I installed FreeBSD tonight to mess with it. I was having issues configuring X (all I would get is the mess o' stuffs you always get before the WM/DE fully implements itself), so I wanted to install Fluxbox to see if it's just the WM I'm using.

Now, the machine I have BSD on does NOT have a working way of accessing the Internet, so I downloaded a Fluxbox tarball on my USB drive. When I go to plug it in, it starts throwing up errors in shiny white text (this would also happen when I ran the mount command on it).

I solved that by adding the line in the /etc/fstab file, but now every time I try to mount it it says "Operation Not Supported By Device".

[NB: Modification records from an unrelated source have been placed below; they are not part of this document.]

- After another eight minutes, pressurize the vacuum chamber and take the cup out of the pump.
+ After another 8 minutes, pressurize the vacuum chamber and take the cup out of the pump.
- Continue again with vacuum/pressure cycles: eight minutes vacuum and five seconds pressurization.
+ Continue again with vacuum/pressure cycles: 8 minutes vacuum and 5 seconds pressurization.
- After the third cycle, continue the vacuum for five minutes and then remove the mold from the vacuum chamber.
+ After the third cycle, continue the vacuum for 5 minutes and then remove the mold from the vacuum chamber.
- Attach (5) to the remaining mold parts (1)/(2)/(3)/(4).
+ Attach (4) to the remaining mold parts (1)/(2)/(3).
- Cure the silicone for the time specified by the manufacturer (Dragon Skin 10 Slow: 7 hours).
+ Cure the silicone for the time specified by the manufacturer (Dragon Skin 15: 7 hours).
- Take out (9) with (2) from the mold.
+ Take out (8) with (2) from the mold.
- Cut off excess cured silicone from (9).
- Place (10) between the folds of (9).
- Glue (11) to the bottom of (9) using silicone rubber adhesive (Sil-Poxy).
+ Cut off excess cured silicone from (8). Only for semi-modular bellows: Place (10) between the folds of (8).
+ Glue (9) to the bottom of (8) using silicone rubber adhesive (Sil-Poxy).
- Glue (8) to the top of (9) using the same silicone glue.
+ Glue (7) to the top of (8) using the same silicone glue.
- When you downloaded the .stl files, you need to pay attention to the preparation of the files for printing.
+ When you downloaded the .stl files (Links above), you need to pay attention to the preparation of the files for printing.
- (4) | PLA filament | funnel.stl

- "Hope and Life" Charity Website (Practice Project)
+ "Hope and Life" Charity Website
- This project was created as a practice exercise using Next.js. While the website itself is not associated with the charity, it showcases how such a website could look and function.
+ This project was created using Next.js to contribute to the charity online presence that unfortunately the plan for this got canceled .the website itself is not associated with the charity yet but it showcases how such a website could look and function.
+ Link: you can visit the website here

The /etc/fstab line says the filesystem for "da0s1" is "vfat". Did I screw that up (I haven't touched FreeBSD before, and I haven't edited an /etc/fstab in a long time), or is there something else wrong?


----------



## lavacano201014 (Sep 27, 2009)

First off, why is there no edit button?

Second, I got talked with by a BSD expert. Apparently it's "msdosfs". Seems kinda...wrong...but I come from a Knoppix/Ubuntu background, so I'll roll with it.


----------



## phoenix (Sep 27, 2009)

Once you have 10 posts, and your account has been active for 10 days, then you can edit your own posts.

Reading the mount(8) man page would have shown you the name of the filesystem.


----------